What you have to do ::
The entries below must be retyped exactly. Pictures are to be omitted.

Source data

/---

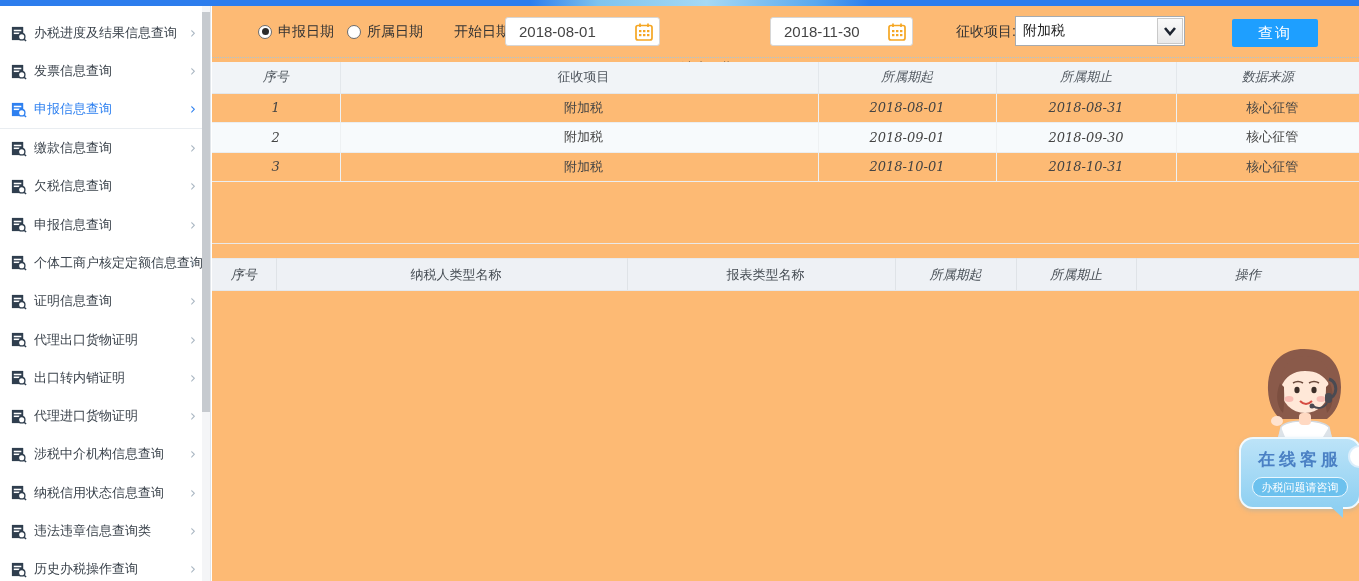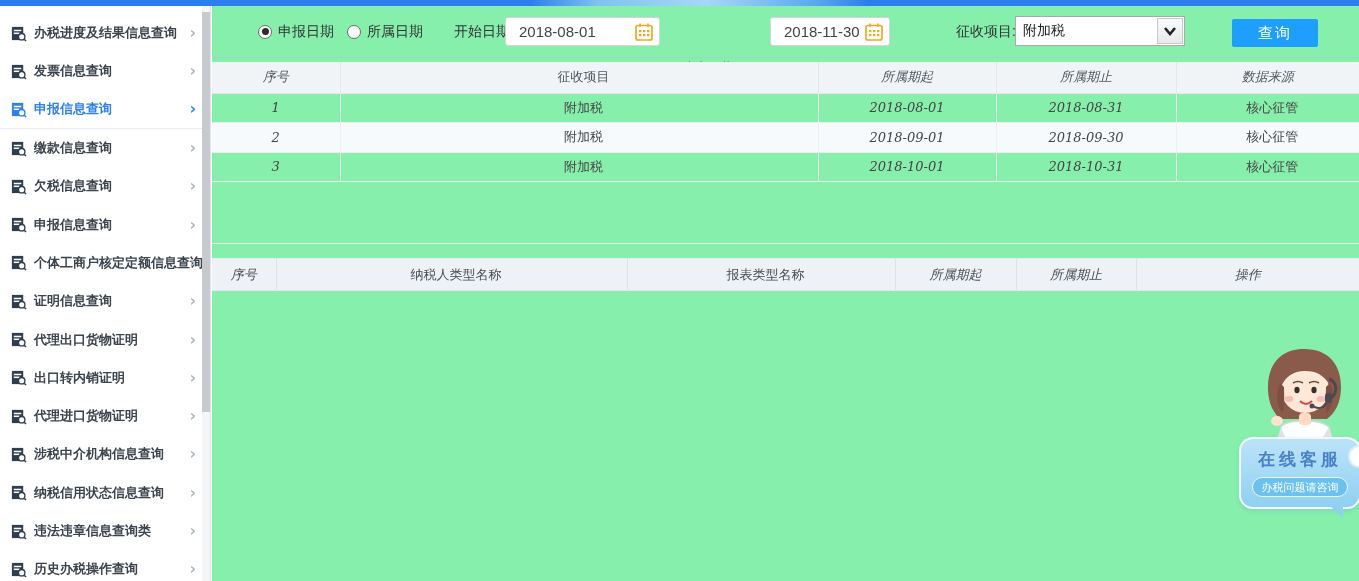"办税进度及结果信息查询" .side-item { font-weight: bold -> none }
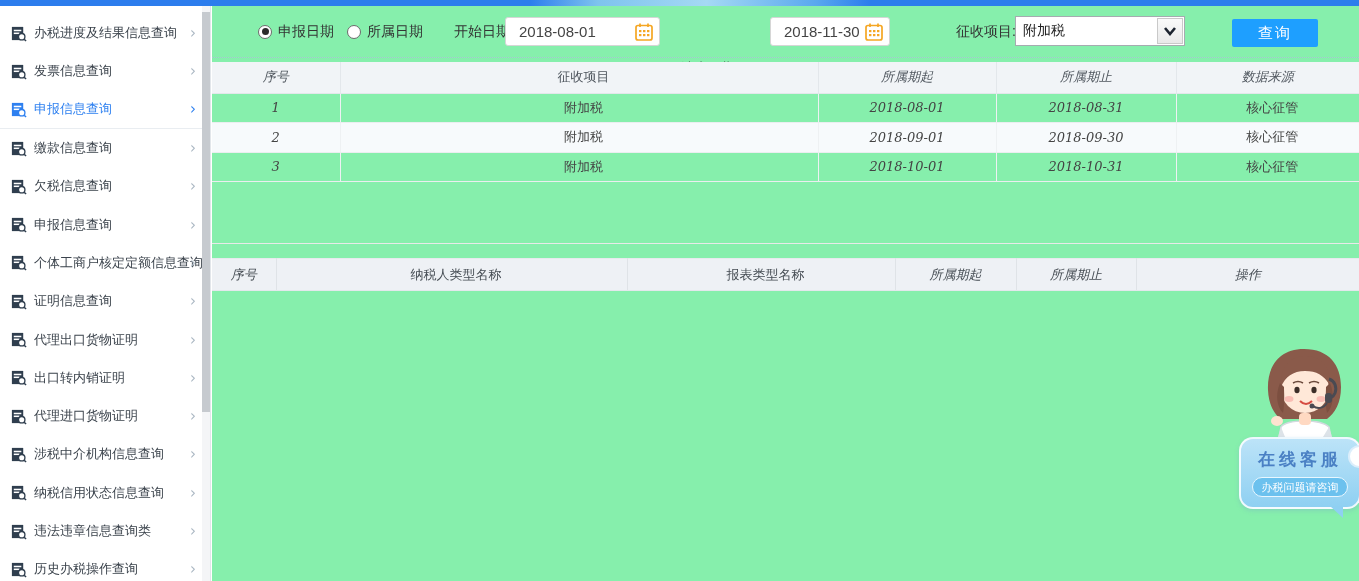"申报日期" .content { background: #86efac -> #fdba74 }
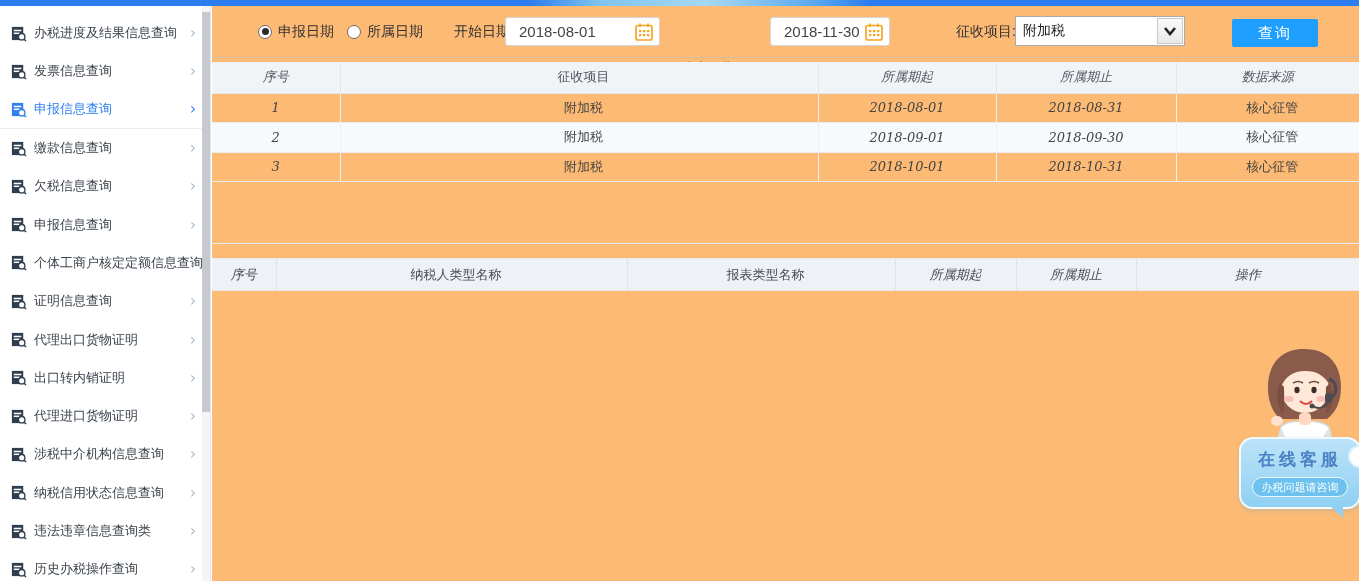"2018-11-30" .din-end { width: 120px -> 143px }
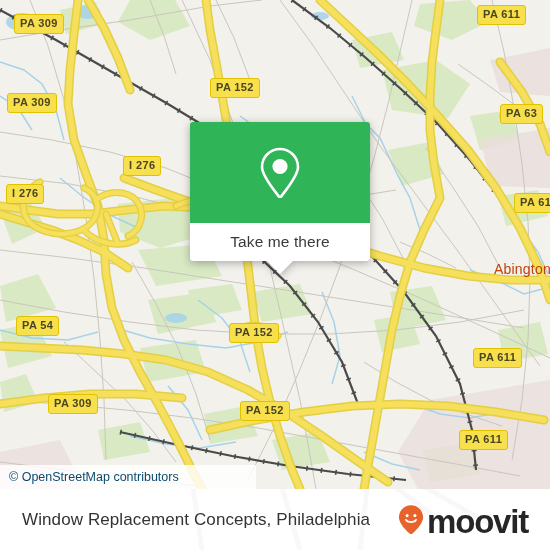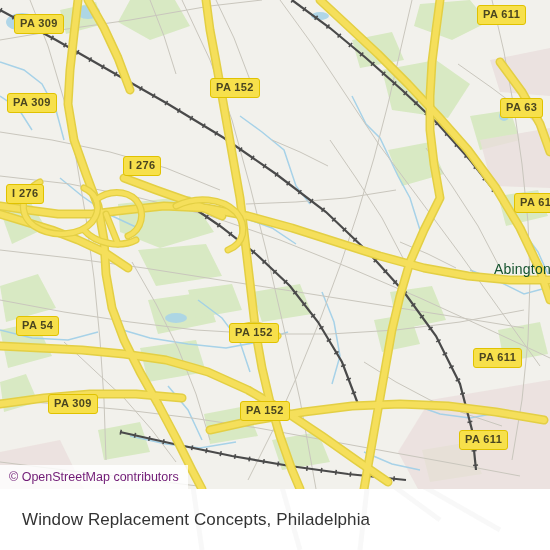"PA 63" div.shield { top: 98px -> 104px }
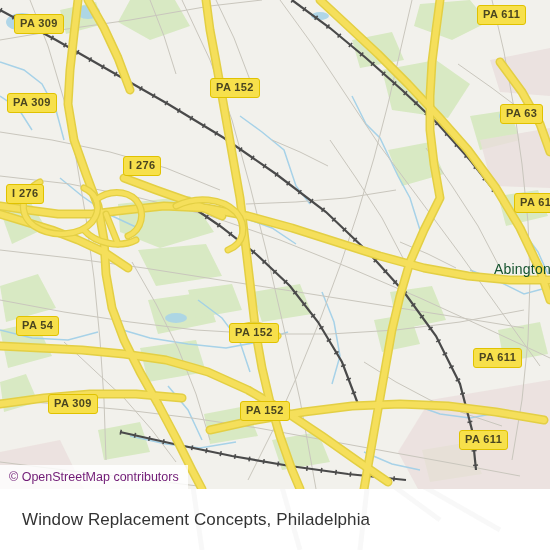"Take me there" div.popup { html: none -> <div> <div> <svg> <path></path> <circle></circle> </svg> </div> <div> <span>Take me there</span> <span></span> </div> </div> }
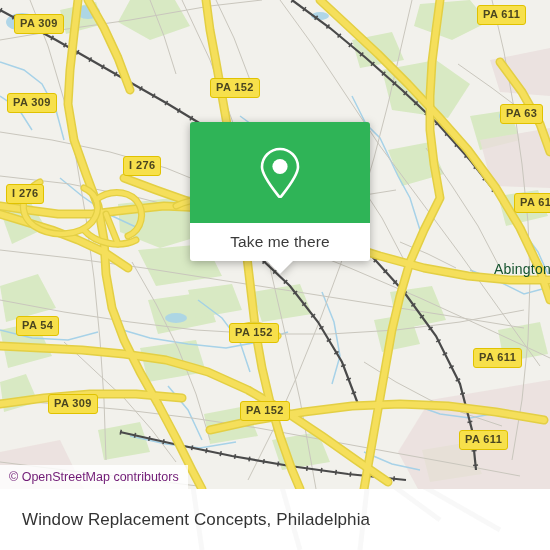"Abington" .place-label { color: #14532d -> #c2410c }
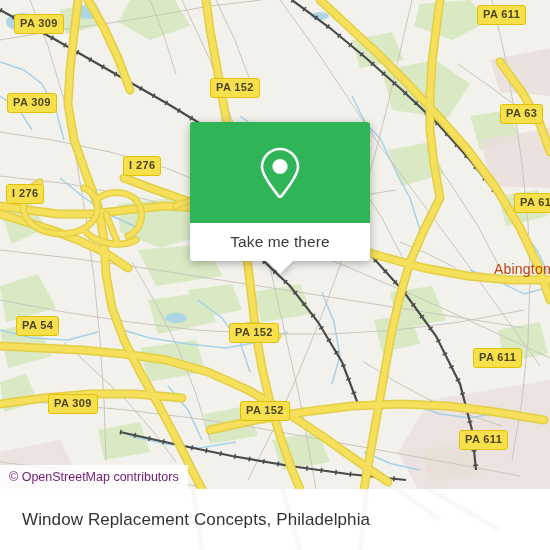"© OpenStreetMap contributors" .attribution { color: #701a75 -> #0c4a6e; width: 188px -> 256px }
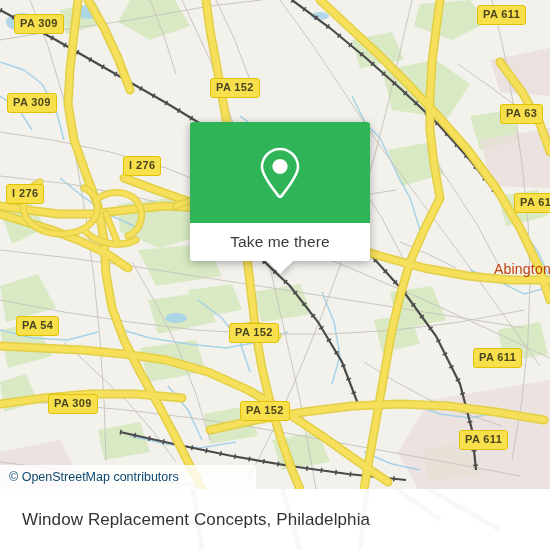"moovit" div.brand { html: none -> <div> <svg> <path></path> <circle></circle> <circle></circle> <path></path> </svg> <span>moovit</span> </div> }
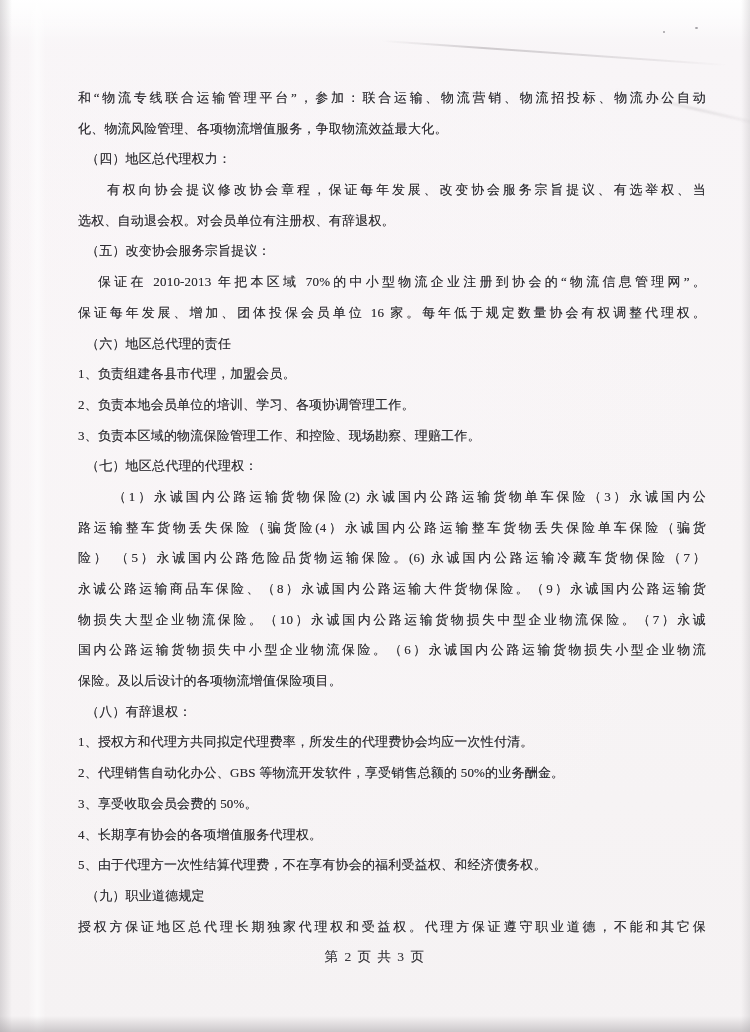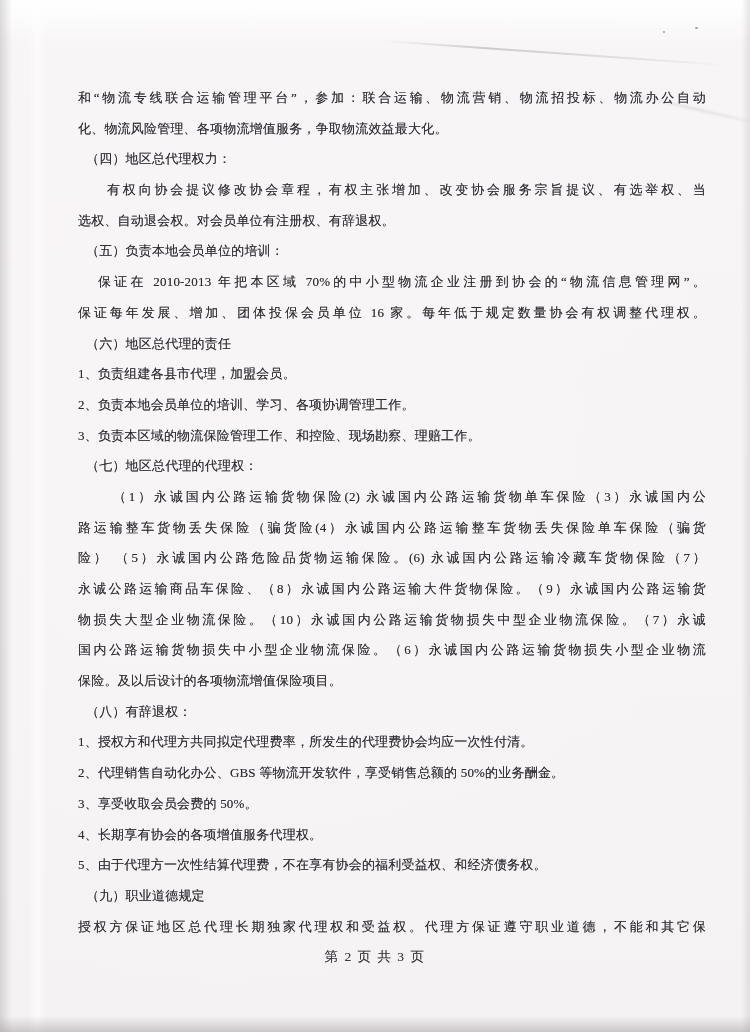"有权向协会提议修改协会章程，有权主张增加、改变协会服务宗旨提议、有选举权、当" div.line { text: 有权主张增加 -> 保证每年发展 }
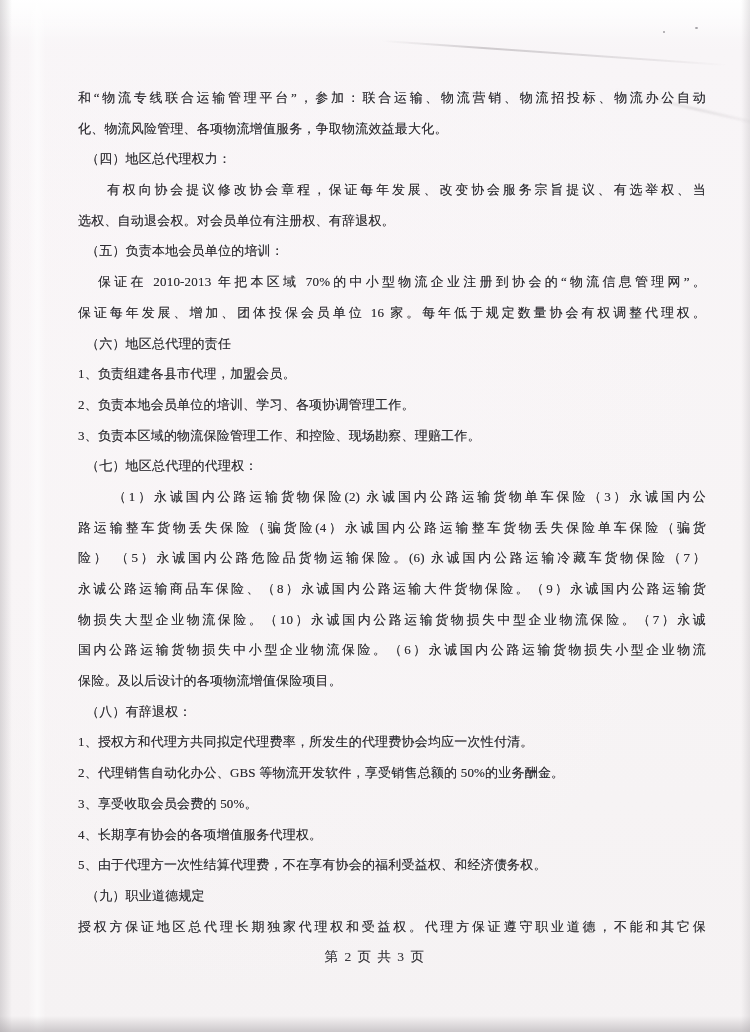"（五）负责本地会员单位的培训：" div.line { text: 负责本地会员单位的培训 -> 改变协会服务宗旨提议 }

\---

Answer section ::
"办税进度及结果信息查询" .side-item { font-weight: bold -> none }
"申报日期" .content { background: #86efac -> #fdba74 }
"2018-11-30" .din-end { width: 120px -> 143px }
"PA 63" div.shield { top: 98px -> 104px }
"Take me there" div.popup { html: none -> <div> <div> <svg> <path></path> <circle></circle> </svg> </div> <div> <span>Take me there</span> <span></span> </div> </div> }
"Abington" .place-label { color: #14532d -> #c2410c }
"© OpenStreetMap contributors" .attribution { color: #701a75 -> #0c4a6e; width: 188px -> 256px }
"moovit" div.brand { html: none -> <div> <svg> <path></path> <circle></circle> <circle></circle> <path></path> </svg> <span>moovit</span> </div> }
"有权向协会提议修改协会章程，有权主张增加、改变协会服务宗旨提议、有选举权、当" div.line { text: 有权主张增加 -> 保证每年发展 }
"（五）负责本地会员单位的培训：" div.line { text: 负责本地会员单位的培训 -> 改变协会服务宗旨提议 }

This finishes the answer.